[Task]: When the line containing "[520,515,559,525] nmap ->" is reached, begin reproducing lines exactly and continue through the last line of the records below.

Recorded data:
=== Begin Enclosure ===

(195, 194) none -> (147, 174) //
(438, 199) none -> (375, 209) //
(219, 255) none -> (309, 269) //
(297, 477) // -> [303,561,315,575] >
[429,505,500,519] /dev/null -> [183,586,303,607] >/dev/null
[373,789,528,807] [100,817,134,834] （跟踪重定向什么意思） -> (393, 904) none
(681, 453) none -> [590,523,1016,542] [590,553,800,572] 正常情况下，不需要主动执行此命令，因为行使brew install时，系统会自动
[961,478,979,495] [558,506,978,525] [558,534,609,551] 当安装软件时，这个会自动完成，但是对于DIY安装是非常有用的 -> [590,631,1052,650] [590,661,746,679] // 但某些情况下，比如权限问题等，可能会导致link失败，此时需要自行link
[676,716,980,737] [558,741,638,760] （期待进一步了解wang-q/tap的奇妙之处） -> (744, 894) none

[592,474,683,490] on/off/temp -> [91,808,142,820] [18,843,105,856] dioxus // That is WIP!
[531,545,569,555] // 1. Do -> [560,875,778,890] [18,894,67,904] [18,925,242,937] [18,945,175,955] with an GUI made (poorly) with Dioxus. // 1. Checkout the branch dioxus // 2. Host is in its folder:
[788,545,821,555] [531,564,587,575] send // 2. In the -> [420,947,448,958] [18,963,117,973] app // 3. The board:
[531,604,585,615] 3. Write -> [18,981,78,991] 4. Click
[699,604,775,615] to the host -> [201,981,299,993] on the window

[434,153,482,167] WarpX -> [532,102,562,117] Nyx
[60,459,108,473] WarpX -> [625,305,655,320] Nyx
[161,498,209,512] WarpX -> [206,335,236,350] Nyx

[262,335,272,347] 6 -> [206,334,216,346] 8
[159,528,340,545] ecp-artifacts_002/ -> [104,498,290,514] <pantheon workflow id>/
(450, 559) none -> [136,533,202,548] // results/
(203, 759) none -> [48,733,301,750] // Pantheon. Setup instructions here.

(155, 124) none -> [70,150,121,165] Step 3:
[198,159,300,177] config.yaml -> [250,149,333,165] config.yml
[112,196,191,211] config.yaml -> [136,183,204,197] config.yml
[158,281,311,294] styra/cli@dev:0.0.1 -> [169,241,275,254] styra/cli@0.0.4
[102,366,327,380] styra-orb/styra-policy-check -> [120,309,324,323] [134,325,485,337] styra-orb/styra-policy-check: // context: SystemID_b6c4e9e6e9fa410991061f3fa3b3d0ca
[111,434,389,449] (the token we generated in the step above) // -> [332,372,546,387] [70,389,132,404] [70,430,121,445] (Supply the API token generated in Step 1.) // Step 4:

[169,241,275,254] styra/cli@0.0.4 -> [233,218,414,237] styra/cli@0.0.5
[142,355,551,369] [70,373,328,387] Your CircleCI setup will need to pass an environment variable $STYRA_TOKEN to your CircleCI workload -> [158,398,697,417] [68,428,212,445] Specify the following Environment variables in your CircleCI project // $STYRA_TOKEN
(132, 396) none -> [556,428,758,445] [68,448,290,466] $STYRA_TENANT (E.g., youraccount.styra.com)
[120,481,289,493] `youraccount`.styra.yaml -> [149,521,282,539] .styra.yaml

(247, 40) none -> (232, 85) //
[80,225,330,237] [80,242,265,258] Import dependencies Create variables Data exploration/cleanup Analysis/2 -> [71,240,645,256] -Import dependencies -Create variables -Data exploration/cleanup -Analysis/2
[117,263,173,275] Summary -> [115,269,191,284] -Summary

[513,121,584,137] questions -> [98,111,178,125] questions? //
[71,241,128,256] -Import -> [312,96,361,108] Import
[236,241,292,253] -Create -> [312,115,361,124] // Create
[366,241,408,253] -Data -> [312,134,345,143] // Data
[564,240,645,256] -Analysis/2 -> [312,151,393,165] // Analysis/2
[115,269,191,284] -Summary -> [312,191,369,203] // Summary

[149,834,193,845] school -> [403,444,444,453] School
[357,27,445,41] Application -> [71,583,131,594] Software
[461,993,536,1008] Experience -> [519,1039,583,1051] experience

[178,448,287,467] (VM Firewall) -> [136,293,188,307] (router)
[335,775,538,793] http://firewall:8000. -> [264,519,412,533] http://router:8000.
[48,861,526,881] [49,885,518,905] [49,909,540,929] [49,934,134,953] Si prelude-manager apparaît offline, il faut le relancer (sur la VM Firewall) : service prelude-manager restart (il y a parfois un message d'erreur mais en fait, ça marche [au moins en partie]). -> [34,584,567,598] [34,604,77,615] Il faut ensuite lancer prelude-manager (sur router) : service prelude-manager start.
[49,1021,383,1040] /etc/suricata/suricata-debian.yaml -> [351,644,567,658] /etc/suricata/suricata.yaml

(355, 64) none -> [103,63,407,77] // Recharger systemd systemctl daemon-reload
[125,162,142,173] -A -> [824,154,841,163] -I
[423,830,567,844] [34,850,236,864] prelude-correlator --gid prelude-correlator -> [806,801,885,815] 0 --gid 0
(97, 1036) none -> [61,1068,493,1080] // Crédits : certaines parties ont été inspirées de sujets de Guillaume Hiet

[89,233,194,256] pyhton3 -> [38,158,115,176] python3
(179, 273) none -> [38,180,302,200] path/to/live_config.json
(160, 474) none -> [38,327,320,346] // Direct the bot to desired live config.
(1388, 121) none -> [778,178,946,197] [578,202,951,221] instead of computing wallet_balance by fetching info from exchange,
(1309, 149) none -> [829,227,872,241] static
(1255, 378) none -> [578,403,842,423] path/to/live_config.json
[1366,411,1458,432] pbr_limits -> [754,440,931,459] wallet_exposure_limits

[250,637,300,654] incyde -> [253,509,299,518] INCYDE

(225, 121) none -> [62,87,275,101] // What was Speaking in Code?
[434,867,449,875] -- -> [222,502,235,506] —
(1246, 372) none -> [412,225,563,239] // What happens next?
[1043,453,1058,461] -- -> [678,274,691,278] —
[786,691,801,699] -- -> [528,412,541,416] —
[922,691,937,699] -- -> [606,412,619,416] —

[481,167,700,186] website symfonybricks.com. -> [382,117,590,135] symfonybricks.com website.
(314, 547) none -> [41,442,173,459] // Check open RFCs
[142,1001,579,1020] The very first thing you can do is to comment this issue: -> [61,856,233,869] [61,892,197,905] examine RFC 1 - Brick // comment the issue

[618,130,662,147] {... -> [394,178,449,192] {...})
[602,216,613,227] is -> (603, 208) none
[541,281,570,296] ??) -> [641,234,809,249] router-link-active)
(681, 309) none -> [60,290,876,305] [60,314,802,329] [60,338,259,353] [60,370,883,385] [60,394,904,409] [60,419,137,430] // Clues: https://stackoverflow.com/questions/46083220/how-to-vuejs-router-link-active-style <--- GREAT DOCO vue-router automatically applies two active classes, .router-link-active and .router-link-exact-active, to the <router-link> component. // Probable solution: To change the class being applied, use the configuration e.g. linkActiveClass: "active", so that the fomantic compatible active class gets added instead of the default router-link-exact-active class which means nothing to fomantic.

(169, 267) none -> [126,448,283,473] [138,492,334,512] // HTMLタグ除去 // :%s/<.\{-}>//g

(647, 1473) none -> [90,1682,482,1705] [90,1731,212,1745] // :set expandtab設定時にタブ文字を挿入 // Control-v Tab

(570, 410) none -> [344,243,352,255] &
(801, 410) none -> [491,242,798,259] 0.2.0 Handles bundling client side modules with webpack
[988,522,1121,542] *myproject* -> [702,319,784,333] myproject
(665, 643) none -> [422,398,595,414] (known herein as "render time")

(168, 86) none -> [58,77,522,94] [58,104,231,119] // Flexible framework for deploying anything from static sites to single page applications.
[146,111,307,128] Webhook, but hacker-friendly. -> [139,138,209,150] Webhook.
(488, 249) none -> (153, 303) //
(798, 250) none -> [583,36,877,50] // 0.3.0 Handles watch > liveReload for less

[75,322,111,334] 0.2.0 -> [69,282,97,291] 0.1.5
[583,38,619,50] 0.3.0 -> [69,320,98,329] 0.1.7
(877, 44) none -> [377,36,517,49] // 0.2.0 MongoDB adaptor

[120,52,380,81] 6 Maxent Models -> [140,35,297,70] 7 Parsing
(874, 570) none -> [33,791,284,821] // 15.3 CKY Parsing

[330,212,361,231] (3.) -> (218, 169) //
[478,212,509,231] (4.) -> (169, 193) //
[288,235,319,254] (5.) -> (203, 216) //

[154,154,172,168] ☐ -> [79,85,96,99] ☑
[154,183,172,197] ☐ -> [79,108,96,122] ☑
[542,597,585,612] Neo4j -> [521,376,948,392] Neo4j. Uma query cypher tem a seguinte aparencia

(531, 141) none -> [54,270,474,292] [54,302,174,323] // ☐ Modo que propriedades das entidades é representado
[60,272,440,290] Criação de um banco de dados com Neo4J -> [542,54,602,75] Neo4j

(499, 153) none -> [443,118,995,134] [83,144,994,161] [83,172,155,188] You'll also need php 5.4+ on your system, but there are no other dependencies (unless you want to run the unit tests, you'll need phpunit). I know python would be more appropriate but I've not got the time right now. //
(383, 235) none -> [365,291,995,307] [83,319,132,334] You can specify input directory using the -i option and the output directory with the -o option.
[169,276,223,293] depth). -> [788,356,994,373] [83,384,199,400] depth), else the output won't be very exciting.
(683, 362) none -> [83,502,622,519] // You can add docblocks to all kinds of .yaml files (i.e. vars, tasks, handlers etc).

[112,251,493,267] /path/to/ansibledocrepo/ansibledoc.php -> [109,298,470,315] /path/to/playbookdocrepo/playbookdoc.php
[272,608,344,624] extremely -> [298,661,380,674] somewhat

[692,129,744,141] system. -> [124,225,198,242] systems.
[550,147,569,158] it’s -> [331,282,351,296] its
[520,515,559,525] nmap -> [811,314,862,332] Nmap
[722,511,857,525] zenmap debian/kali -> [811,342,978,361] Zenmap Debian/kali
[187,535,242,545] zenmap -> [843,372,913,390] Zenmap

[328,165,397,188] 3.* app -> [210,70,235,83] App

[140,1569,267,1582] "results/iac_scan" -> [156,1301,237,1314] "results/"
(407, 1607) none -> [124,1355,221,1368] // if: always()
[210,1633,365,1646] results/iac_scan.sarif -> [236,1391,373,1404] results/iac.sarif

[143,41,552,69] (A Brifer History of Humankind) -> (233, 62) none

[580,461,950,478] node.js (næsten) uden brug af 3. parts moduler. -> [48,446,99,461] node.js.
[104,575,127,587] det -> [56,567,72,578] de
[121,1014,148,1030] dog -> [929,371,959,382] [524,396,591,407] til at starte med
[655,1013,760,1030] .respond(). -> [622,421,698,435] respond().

=== End Enclosure ===

[Task solution]:
[520,515,559,525] nmap -> [811,314,862,332] Nmap
[722,511,857,525] zenmap debian/kali -> [811,342,978,361] Zenmap Debian/kali
[187,535,242,545] zenmap -> [843,372,913,390] Zenmap

[328,165,397,188] 3.* app -> [210,70,235,83] App

[140,1569,267,1582] "results/iac_scan" -> [156,1301,237,1314] "results/"
(407, 1607) none -> [124,1355,221,1368] // if: always()
[210,1633,365,1646] results/iac_scan.sarif -> [236,1391,373,1404] results/iac.sarif

[143,41,552,69] (A Brifer History of Humankind) -> (233, 62) none

[580,461,950,478] node.js (næsten) uden brug af 3. parts moduler. -> [48,446,99,461] node.js.
[104,575,127,587] det -> [56,567,72,578] de
[121,1014,148,1030] dog -> [929,371,959,382] [524,396,591,407] til at starte med
[655,1013,760,1030] .respond(). -> [622,421,698,435] respond().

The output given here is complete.